22.12.2015 à 10:52

Etats-UnisCredit Suisse attaque UBS pour débauchage de personnel

Des dizaines de banquiers ont rejoint UBS après la vente de la division banque privée à Wells Fargo en octobre.

Le Credit Suisse n'a pas apprécié de voir ses banquiers rejoindre les rangs d'UBS aux Etats-Unis.

Le Credit Suisse n'a pas apprécié de voir ses banquiers rejoindre les rangs d'UBS aux Etats-Unis.

Keystone

Le Credit Suisse attaque en justice son concurrent UBS aux Etats-Unis. Au cours des derniers mois, UBS aurait débauché du personnel de sa division banque privée sur place, récemment revendue à la banque américaine Wells Fargo.

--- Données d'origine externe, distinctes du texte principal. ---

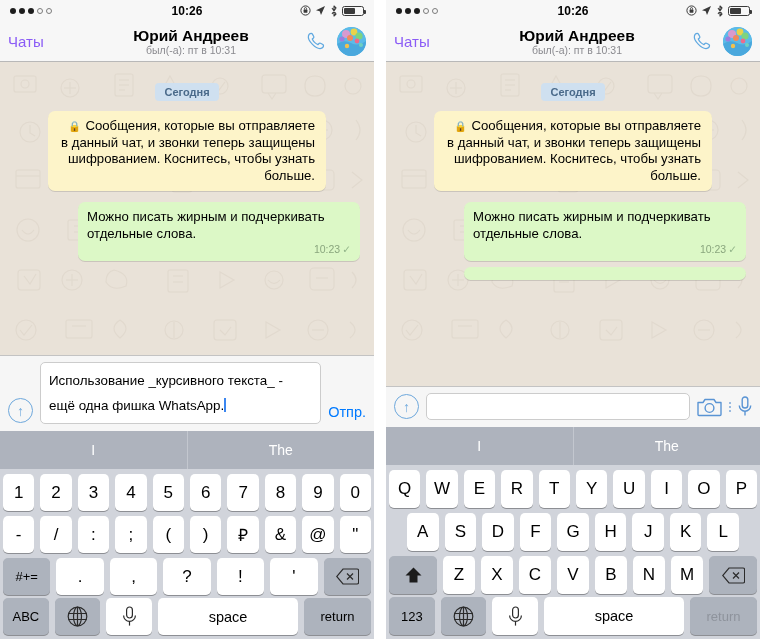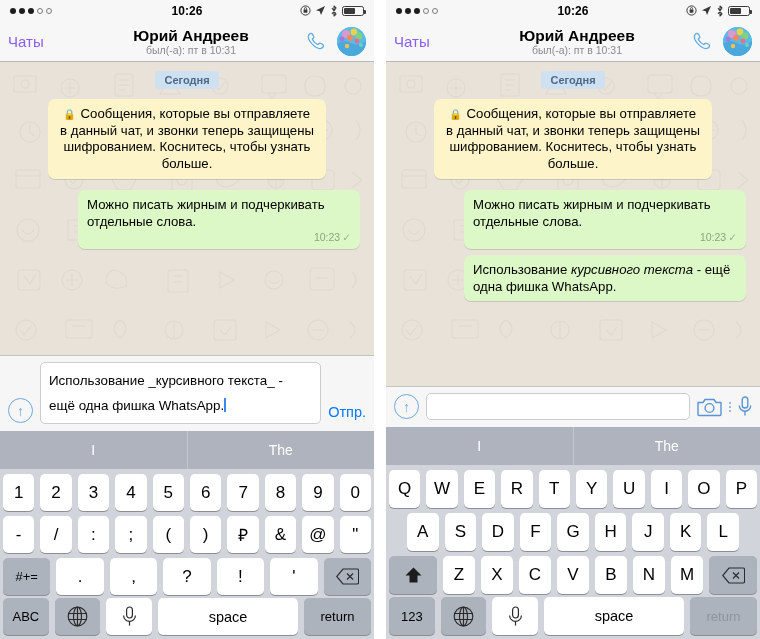"Сегодня" .chat .inner { padding: 9px 14px 0 -> 21px 14px 0 }
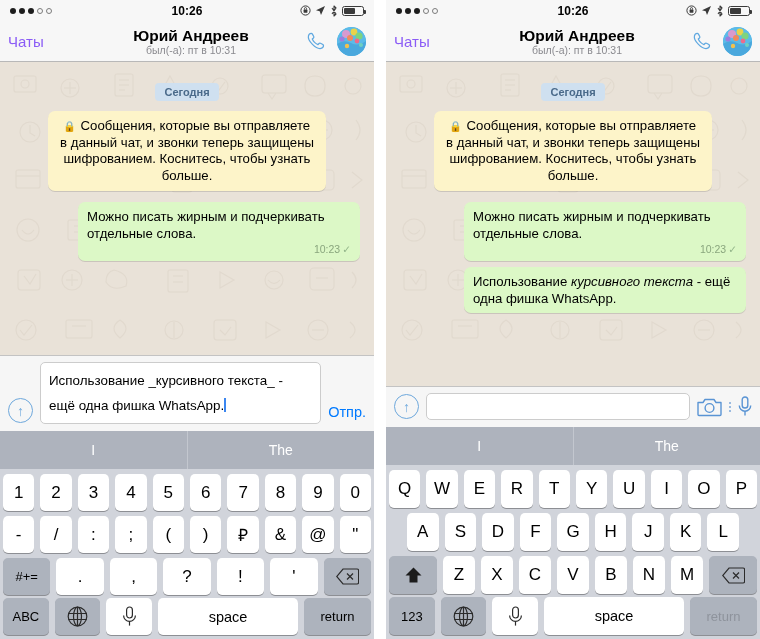"🔒 Сообщения, которые вы отправляете" .sys { text-align: center -> right }
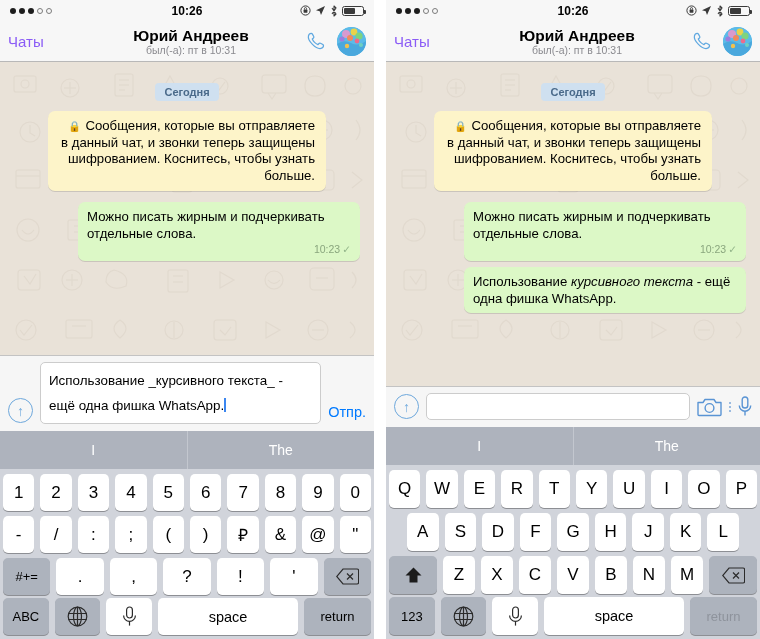"Использование курсивного текста - ещё" div { html: <div><span>Использование </span><span>курсивного текста</span><span> - ещё одна фишка WhatsApp.</span></div> -> none }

Credit Suisse a saisi les autorités américaines de régulation de la finance (Financial Industry Regulatory Authority), a indiqué mardi la banque, confirmant une information du Wall Street Journal. Credit Suisse ne confirme que le dépôt de la plainte sans se prononcer sur les détails de l'article.

La bataille juridique ne concernerait que la division banque privée de Credit Suisse aux Etats-Unis, qui a été vendue à la banque américaine Wells Fargo en octobre. Au total, 70 banquiers sur un total de 300 auraient quitté Credit Suisse et rejoint UBS, a indiqué une source proche de l'affaire citée lundi par le Wall Street Journal.

Les ex-banquiers de Credit Suisse ayant rejoint UBS ont reçu une lettre d'un cabinet d'avocats représentant leur ancien employeur évoquant d'éventuelles poursuites judiciaires à leur encontre pour avoir emmené avec eux des informations sur la clientèle.

Informations sur des clients

Habituellement, les banquiers peuvent emporter avec eux des informations sur les clients sans craindre de poursuites judiciaires. Cependant, dans le cas où UBS serait jugé coupable d'avoir débauché du personnel, cette protection ne serait pas garantie.

Ross Intelisano, associé au cabinet d'avocat Rich, Intelisano & Katz, qui représente une vingtaine d'ex-employés de Credit Suisse, a indiqué au Wall Street Journal que les banquiers «n'avaient pas eu d'autre choix que de quitter Credit Suisse».

Tidjane Thiam, directeur général (CEO) de Credit Suisse, avait justifié la vente de la division en raison de son manque de rentabilité.

Jointe par l'ats, UBS renonce pour l'instant à prendre position sur la plainte.